Said the apostle Paul, “I planted.” God planted the first church in Eden. The eternal Trinity: God, Father, Son and Holy Spirit, who forever exists in community, desires that his human creation also experience his loving unity of community and thus reflect his glory in and to the world. Paul planted in imitation of this God. There must be someone to plant. Many church-starts that failed often did not have a planter who was called and appropriately gifted...

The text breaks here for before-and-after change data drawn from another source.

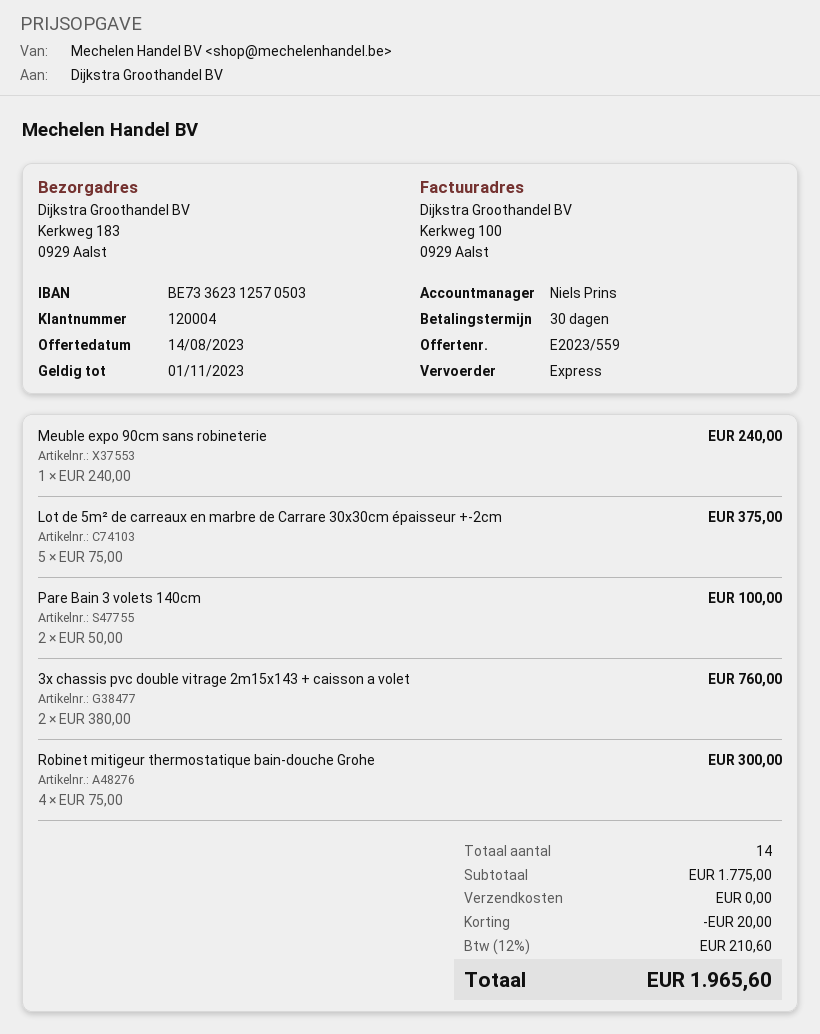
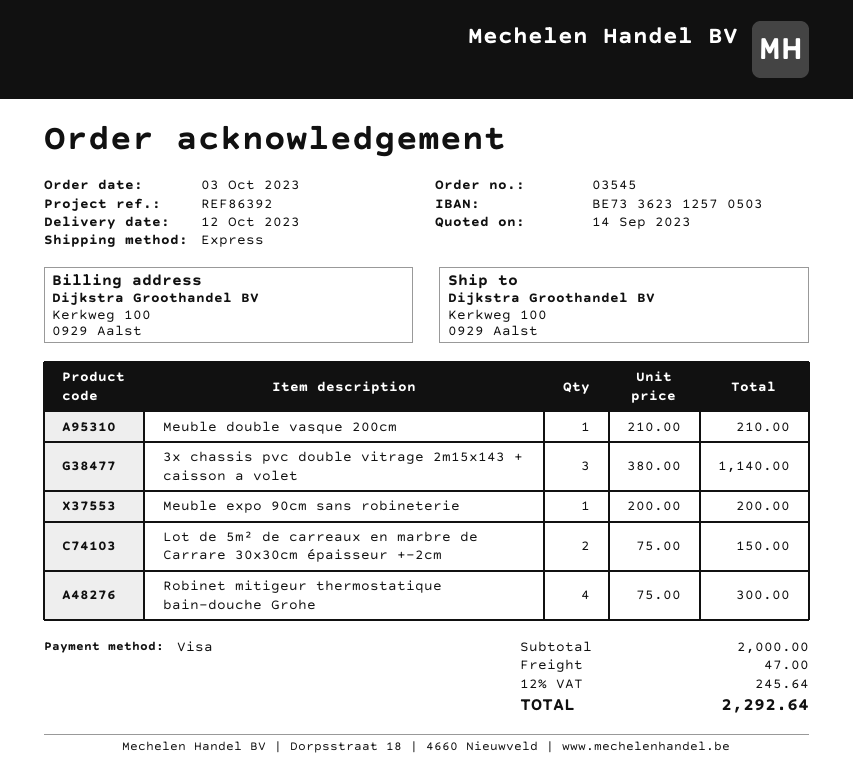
quote date: 2023-08-14 -> 2023-09-14
ship to: Kerkweg 183, 0929 Aalst -> Kerkweg 100, 0929 Aalst
Meuble expo 90cm sans robineterie: 1 x 240.00 = 240.00 -> 1 x 200.00 = 200.00
Lot de 5m² de carreaux en marbre de Carrare 30x30cm épaisseur +-2cm: 5 x 75.00 = 375.00 -> 2 x 75.00 = 150.00
Pare Bain 3 volets 140cm: 2 x 50.00 = 100.00 -> none
3x chassis pvc double vitrage 2m15x143 + caisson a volet: 2 x 380.00 = 760.00 -> 3 x 380.00 = 1140.00
Meuble double vasque 200cm: none -> 1 x 210.00 = 210.00
subtotal: 1775.00 -> 2000.00
discount: 20.00 -> none
shipping: 0.00 -> 47.00
tax: 12% = 210.60 -> 12% = 245.64
total: 1965.60 -> 2292.64

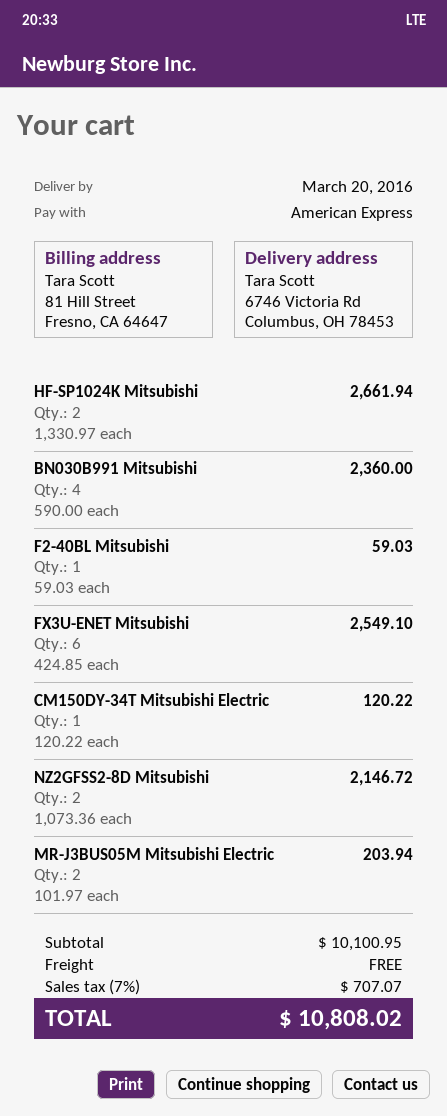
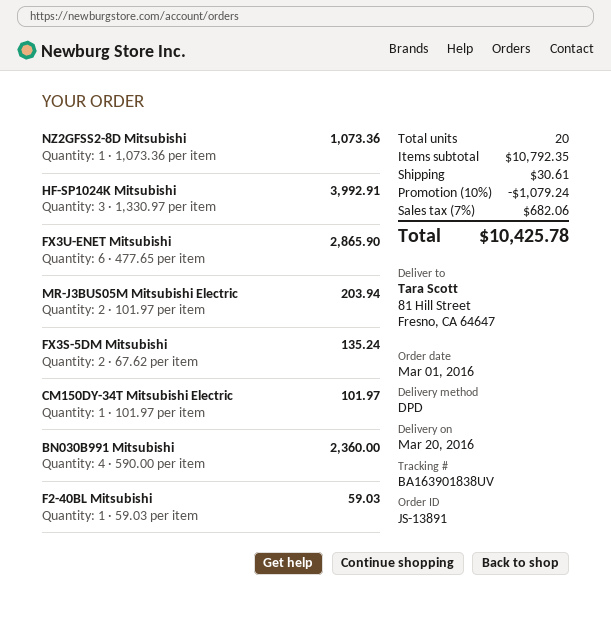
ship to: 6746 Victoria Rd, Columbus, OH 78453 -> 81 Hill Street, Fresno, CA 64647
HF-SP1024K Mitsubishi: 2 x 1330.97 = 2661.94 -> 3 x 1330.97 = 3992.91
FX3U-ENET Mitsubishi: 6 x 424.85 = 2549.10 -> 6 x 477.65 = 2865.90
CM150DY-34T Mitsubishi Electric: 1 x 120.22 = 120.22 -> 1 x 101.97 = 101.97
NZ2GFSS2-8D Mitsubishi: 2 x 1073.36 = 2146.72 -> 1 x 1073.36 = 1073.36
FX3S-5DM Mitsubishi: none -> 2 x 67.62 = 135.24
subtotal: 10100.95 -> 10792.35
discount: none -> 10% = 1079.24
shipping: 0.00 -> 30.61
tax: 7% = 707.07 -> 7% = 682.06
total: 10808.02 -> 10425.78

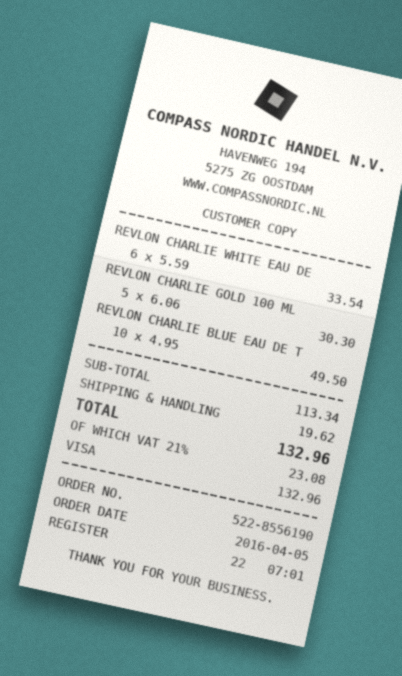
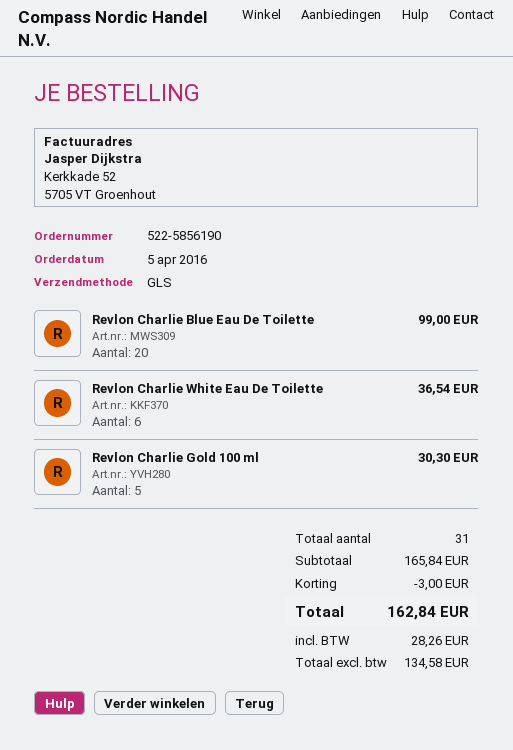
order number: 522-8556190 -> 522-5856190
REVLON CHARLIE WHITE EAU DE: 6 for 33.54 -> 6 for 36.54
REVLON CHARLIE BLUE EAU DE T: 10 for 49.50 -> 20 for 99.00
subtotal: 113.34 -> 165.84
discount: none -> 3.00
shipping: 19.62 -> none
tax: 23.08 -> 28.26
total: 132.96 -> 162.84

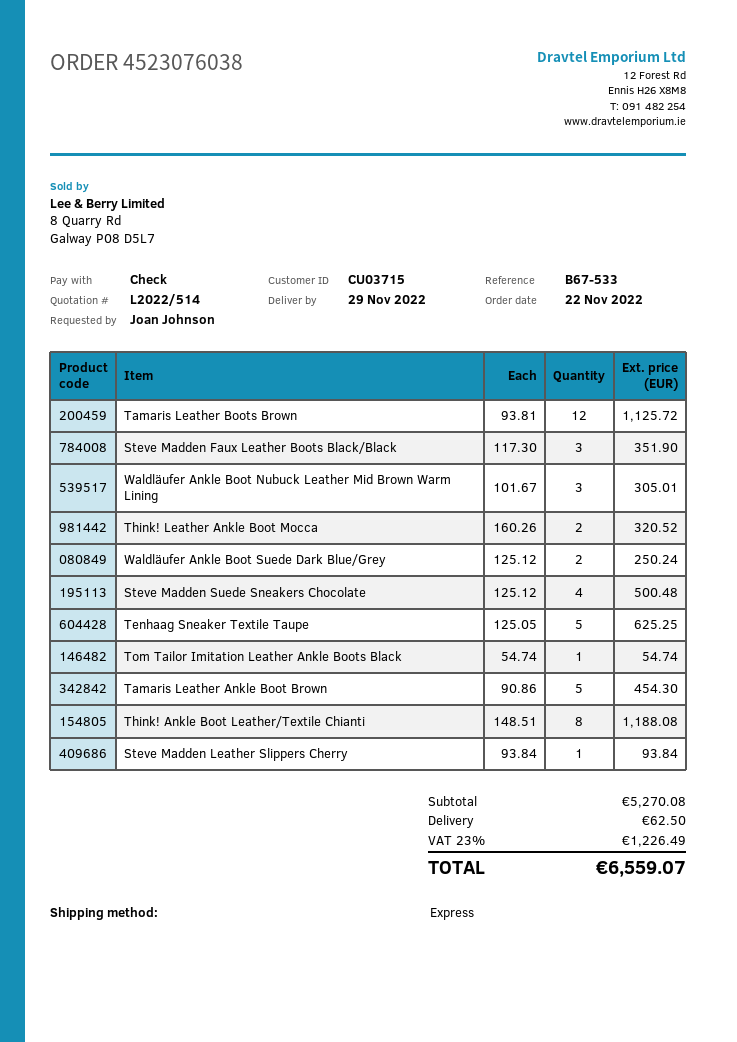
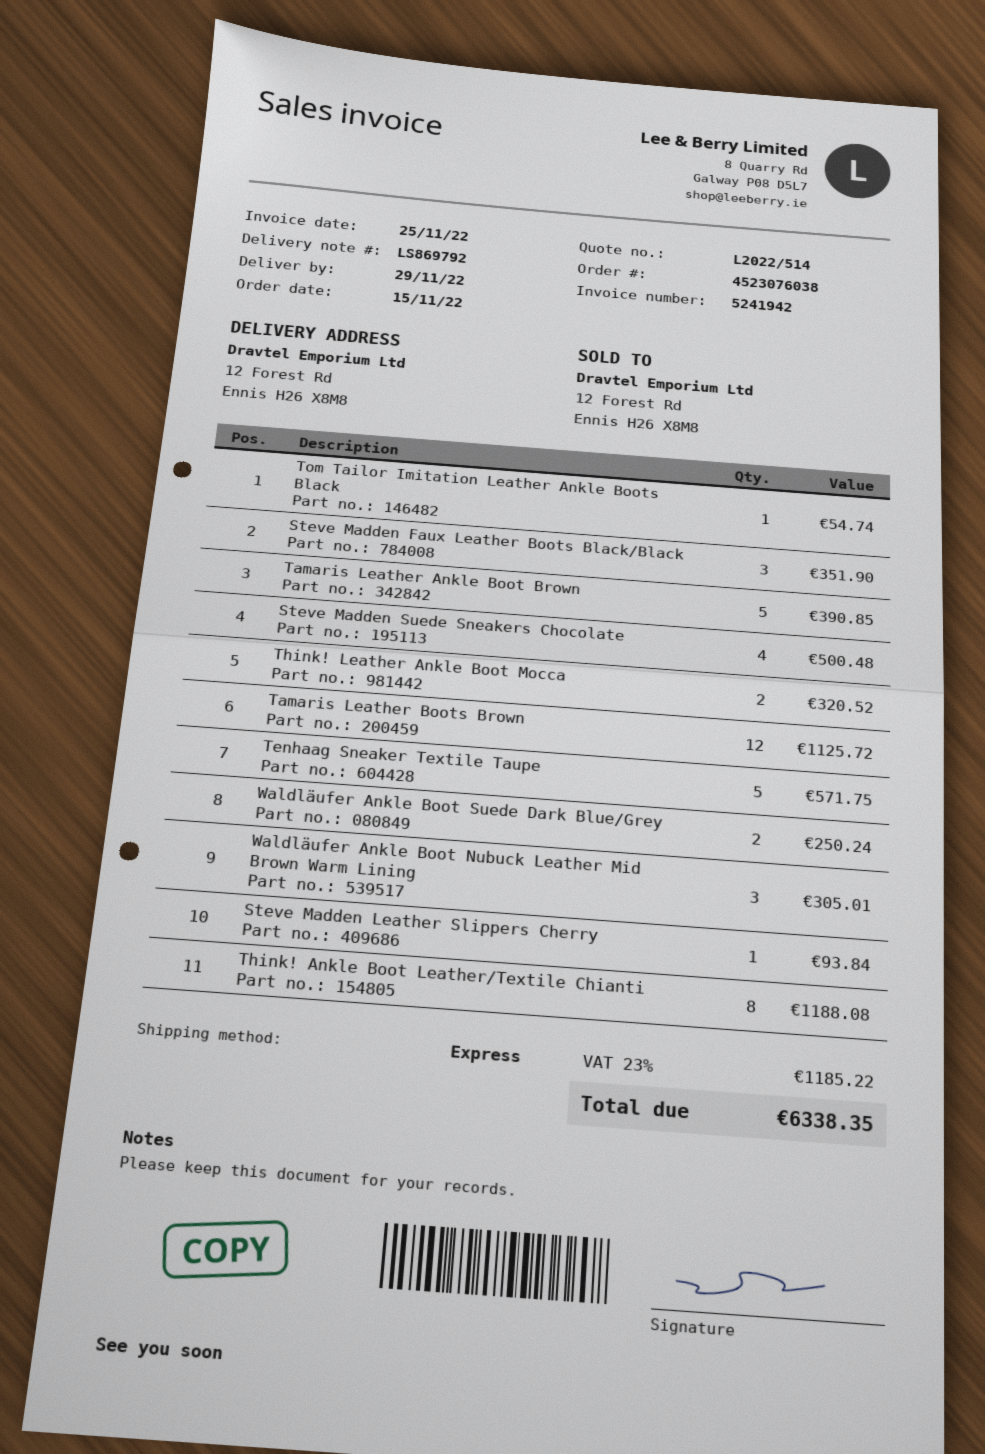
order date: 2022-11-22 -> 2022-11-15
Tenhaag Sneaker Textile Taupe: 5 for 625.25 -> 5 for 571.75
Tamaris Leather Ankle Boot Brown: 5 for 454.30 -> 5 for 390.85
shipping: 62.50 -> none
tax: 23% = 1226.49 -> 23% = 1185.22
total: 6559.07 -> 6338.35

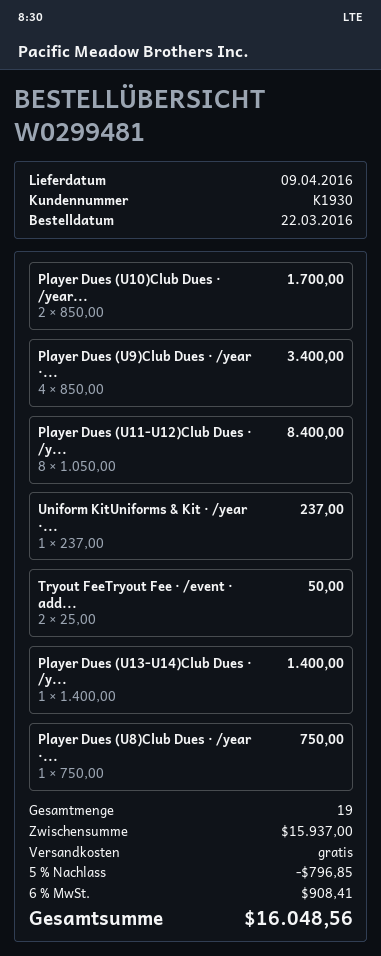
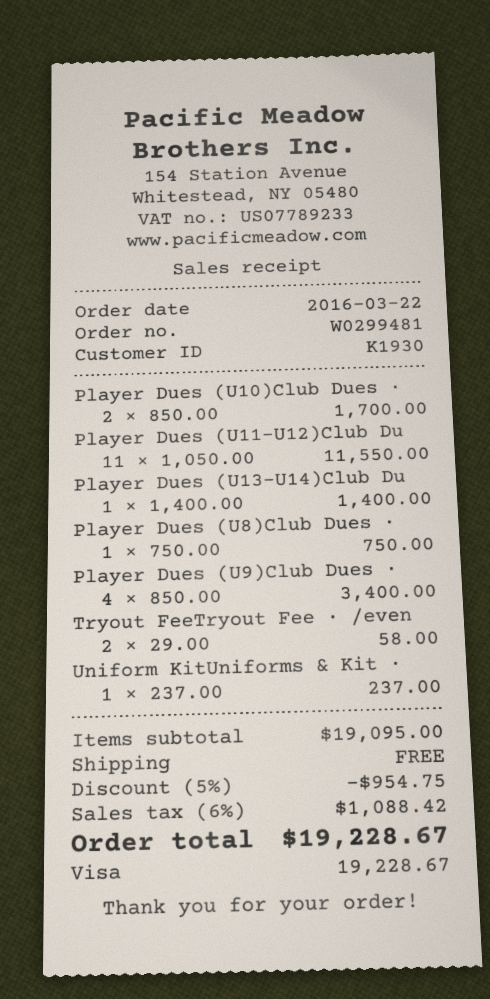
Player Dues (U11-U12)Club Dues · /y...: 8 x 1050.00 = 8400.00 -> 11 x 1050.00 = 11550.00
Tryout FeeTryout Fee · /event · add...: 2 x 25.00 = 50.00 -> 2 x 29.00 = 58.00
subtotal: 15937.00 -> 19095.00
discount: 5% = 796.85 -> 5% = 954.75
tax: 6% = 908.41 -> 6% = 1088.42
total: 16048.56 -> 19228.67

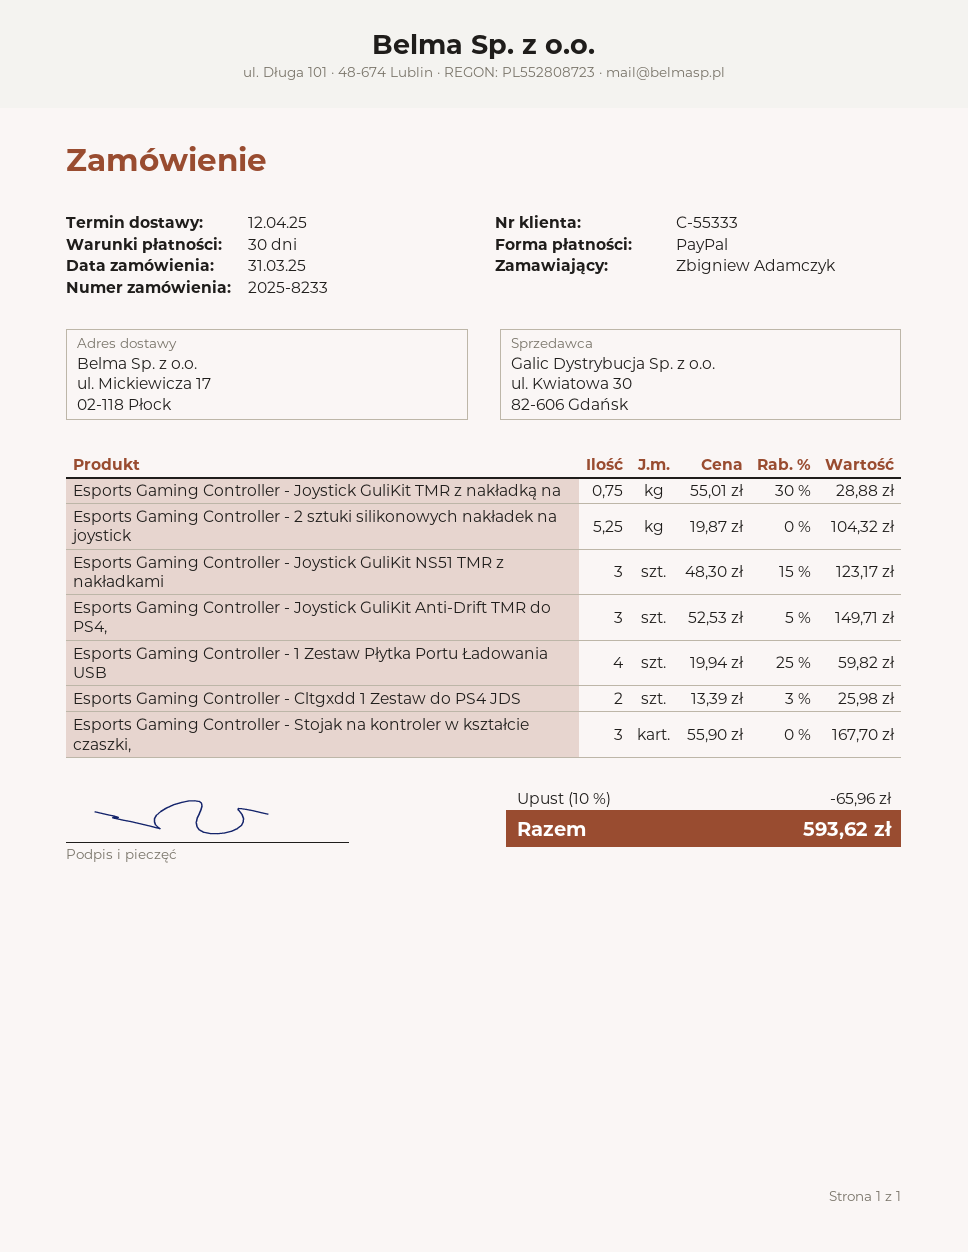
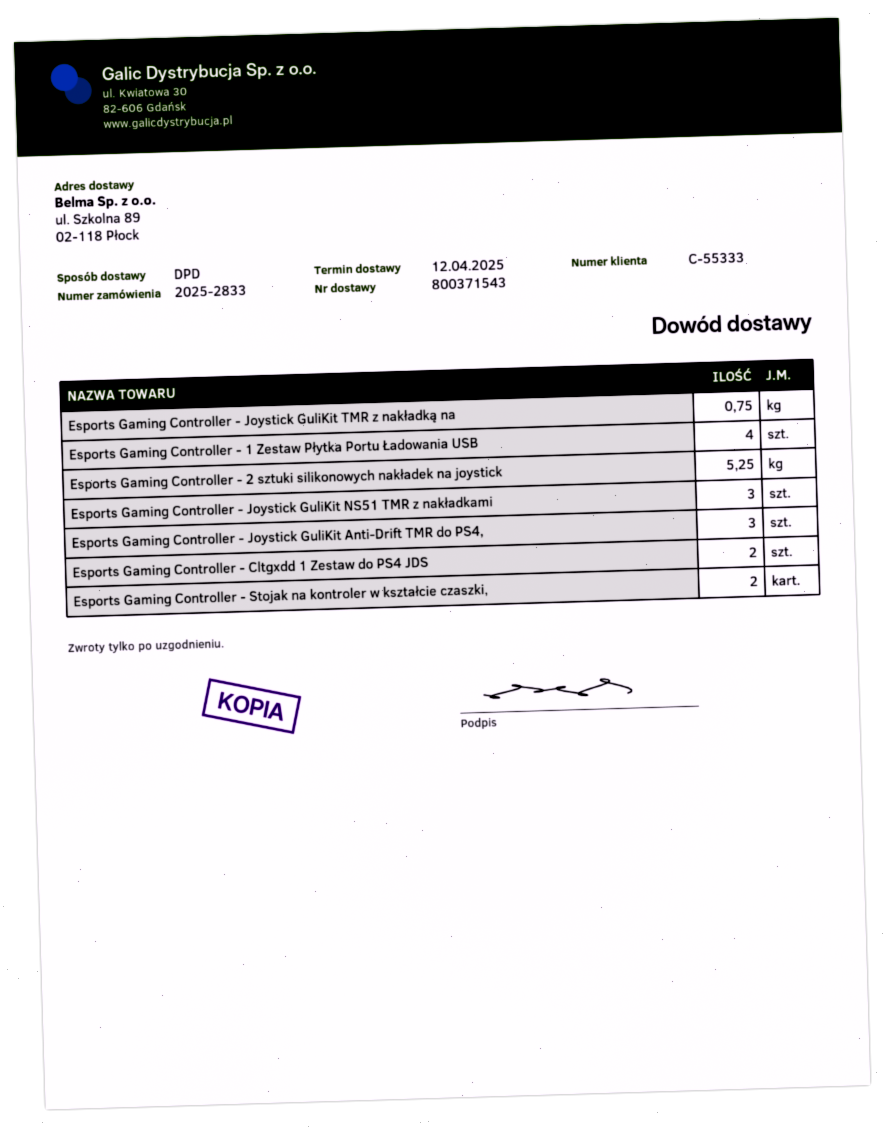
order number: 2025-8233 -> 2025-2833
ship to: ul. Mickiewicza 17, 02-118 Płock -> ul. Szkolna 89, 02-118 Płock
Esports Gaming Controller - Stojak na kontroler w kształcie czaszki,: 3 -> 2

What Paul planted was the church. His methodology was not the reproduction of institutional structures but evangelism, preaching the gospel of Christ... Those who responded in faith inevitably gathered in the church. Neither churches nor planters should stand alone. They are all part of the One, Holy, Catholic and Apostolic Church and need to be in relation somehow to others.

Yet this proper emphasis on the planter can divert attention away from the equally crucial need for each member as well as the whole of the church to be mission-minded.

HOLY TRIANGLE

How the leader imparted this in the places I visited varied from place to place, but the most common language used is adapted from Mike Breen's LifeShapes triangle. (For more on Life-Shapes see below).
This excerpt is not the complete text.